Quello che in molti sospettano é che da ambo le parti ci sia stata la volontà di arrivare al punto di rottura, anche per le profonde divergenze ideologiche sul tavolo negoziale.

In questa fase, per poter giungere ad un accordo, ambedue le parti devono essere disposte a fare delle concessioni e in queste ultime ore si sta provando a venirsi incontro anche se il “Nein” tedesco della Cancelliera Merkel ad ulteriori concessioni prima della consultazione referendaria, é sembrato abbastanza categorico.

Lo sforzo deve essere comune e se da un lato la Grecia deve impegnarsi a fare delle riforme vere (ad esempio la riforma pensionistica recentemente approvata che ha alzato l’età pensionabile a 67 anni in linea con la media europea in realtà contiene molte eccezioni tanto che é stato stimato che circa il 75% dei lavoratori greci va ancora in pensione a 61 anni); dall’altro l’Europa deve capire che l’austerità dura e pura rischia di essere controproducente e di impedire il rientro, almeno parziale, dei soldi prestati ad Atene.

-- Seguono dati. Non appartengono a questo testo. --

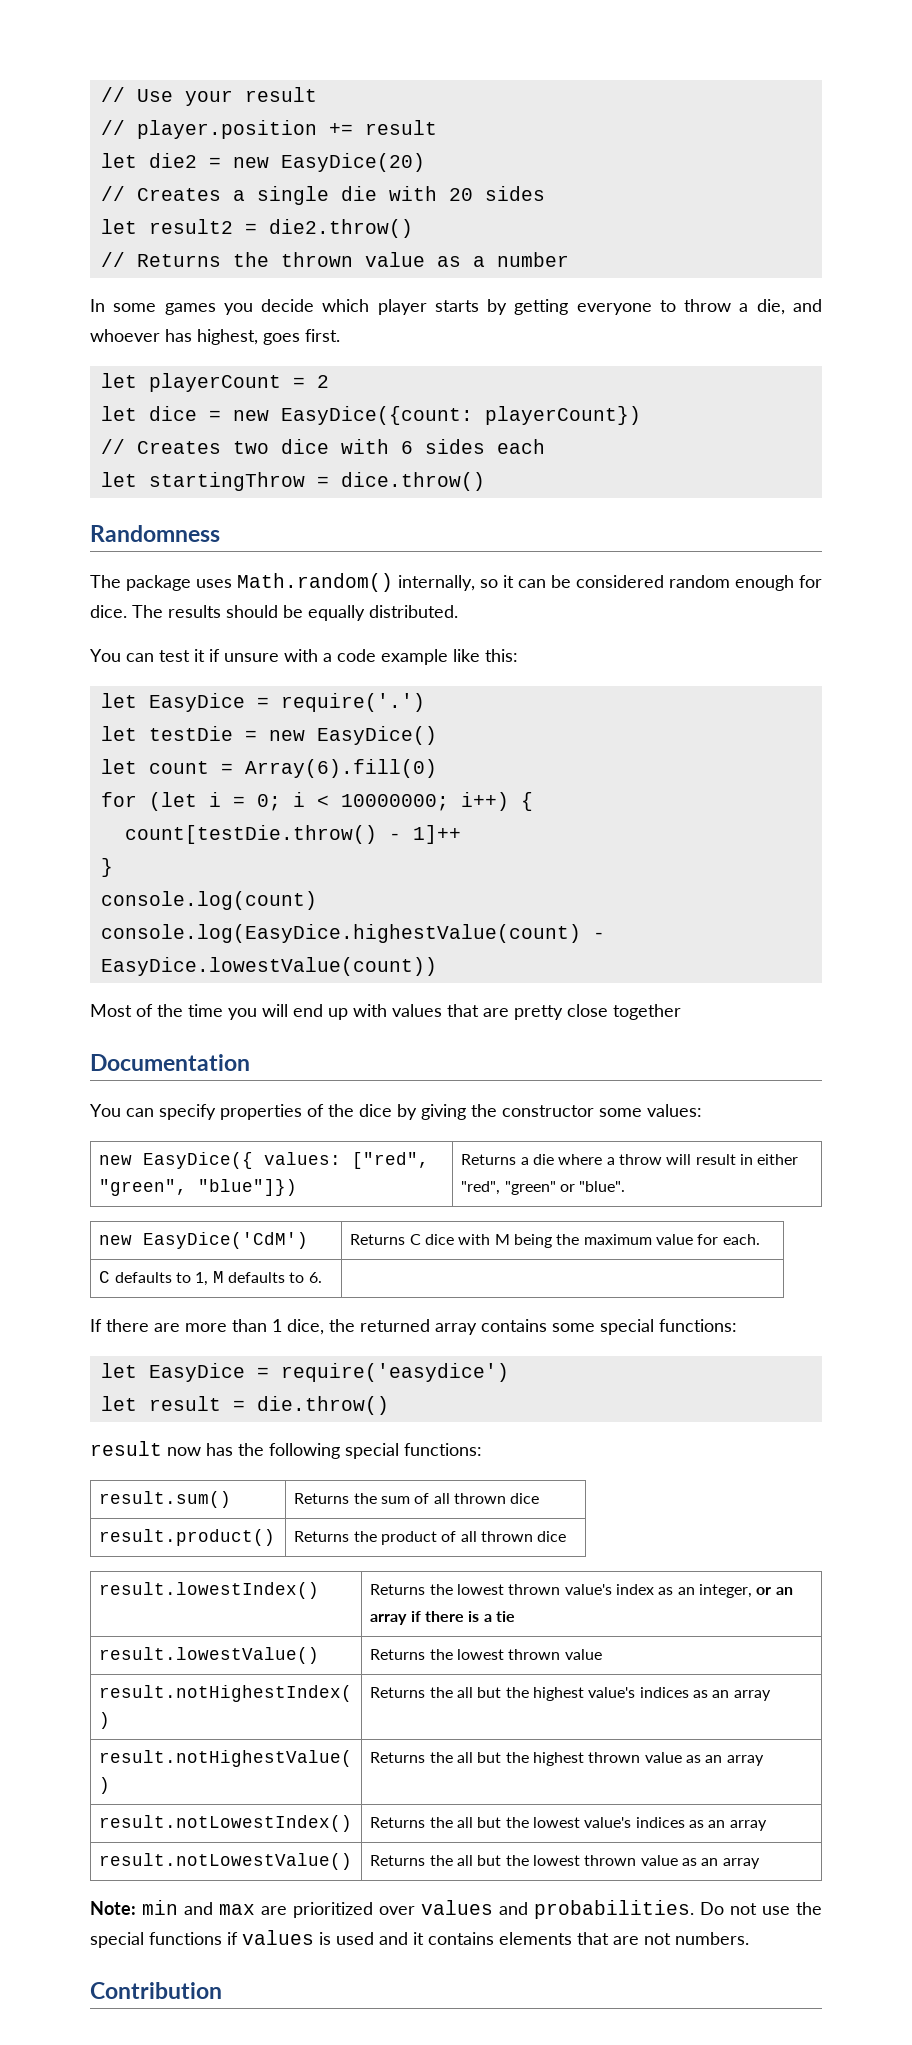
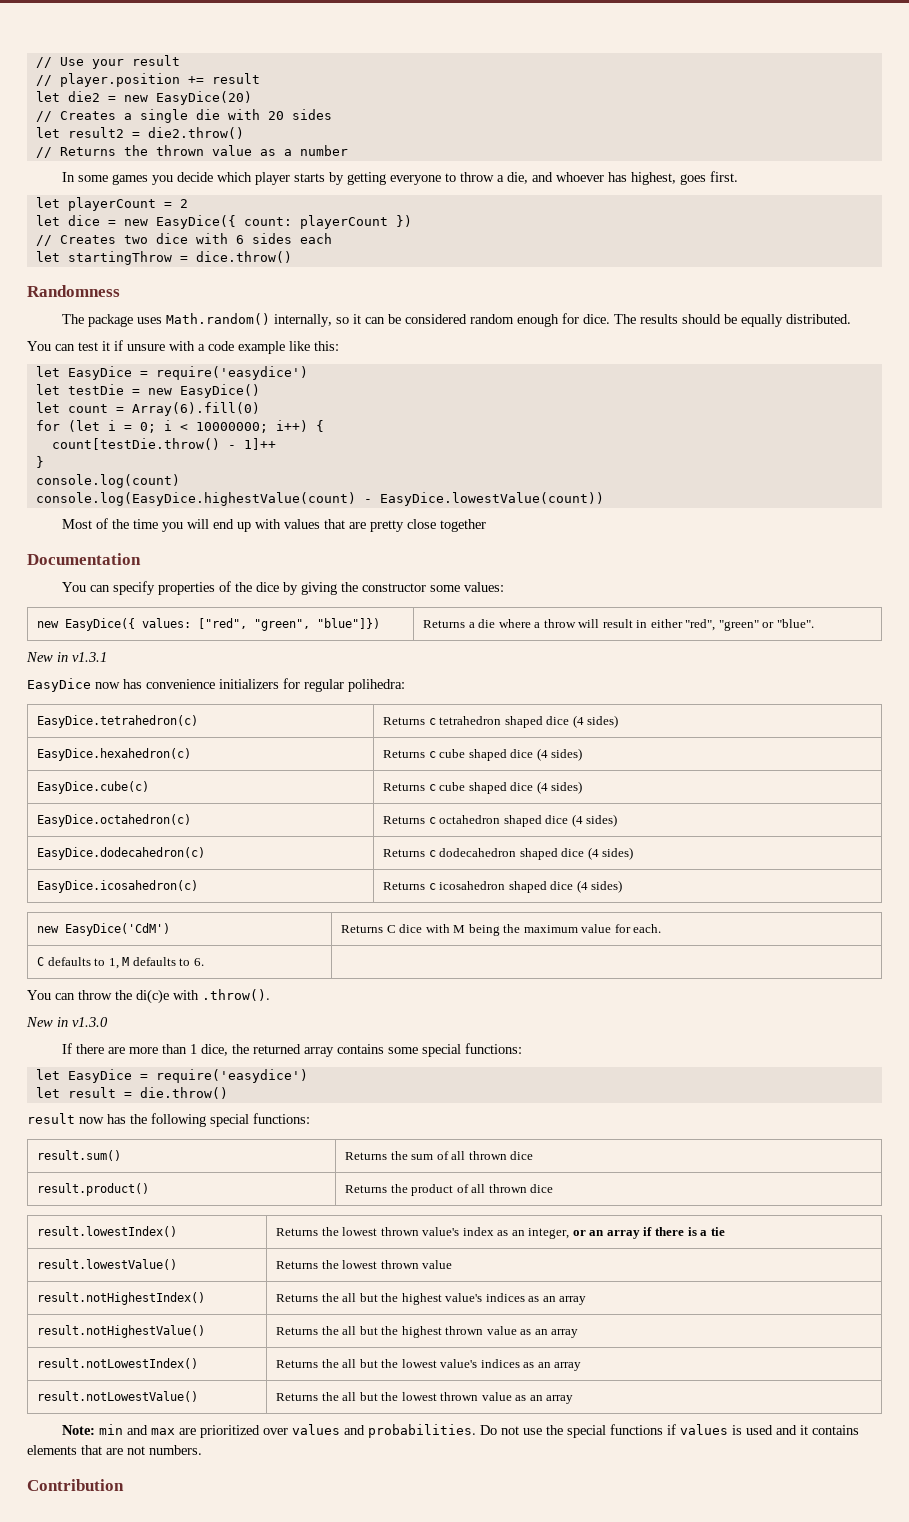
[280,406,641,425] EasyDice({count: playerCount}) -> [155,215,412,229] EasyDice({ count: playerCount })
[280,693,425,712] require('.') -> [155,366,308,380] require('easydice')
(626, 1186) none -> [26,652,107,662] [27,678,405,692] [37,715,199,728] [383,715,619,728] [37,748,192,761] [383,748,583,761] [37,781,150,794] [383,781,583,794] [37,814,192,827] [383,814,618,827] [37,847,206,860] [383,847,634,860] [37,880,199,893] [383,880,623,893] // New in v1.3.1 // EasyDice now has convenience initializers for regular polihedra: // EasyDice.tetrahedron(c) | Returns c tetrahedron shaped dice (4 sides) // EasyDice.hexahedron(c) | Returns c cube shaped dice (4 sides) // EasyDice.cube(c) | Returns c cube shaped dice (4 sides) // EasyDice.octahedron(c) | Returns c octahedron shaped dice (4 sides) // EasyDice.dodecahedron(c) | Returns c dodecahedron shaped dice (4 sides) // EasyDice.icosahedron(c) | Returns c icosahedron shaped dice (4 sides)
(322, 1277) none -> [27,989,270,1004] [26,1017,108,1027] // You can throw the di(c)e with .throw(). // New in v1.3.0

Il vero rischio é quello di innescare un processo che potrebbe portare non poche turbolenze per le economie del vecchio continente e i cui effetti di medio-lungo periodo sarebbero del tutto aleatori e incerti, oltre a portare al fallimento pratico dell’idea di Europa.

L’UE sul palcoscenico della crisi greca, agli atti finali (e tragici?) potrebbe definitivamente indossare panni realmente politici, lasciando da parte i tecnocrati e proponendo soluzioni che riescano a guardare gli occhi le persone e non solo i numeri.

Ciò che é sotto gli occhi di tutti é il fatto che le evoluzioni sono repentine, così come le ricadute, tanto da non escludere il ritiro dello stesso referendum nei prossimi giorni, qualora la virtù e il buon senso riuscirebbero a imporsi ambo i lati.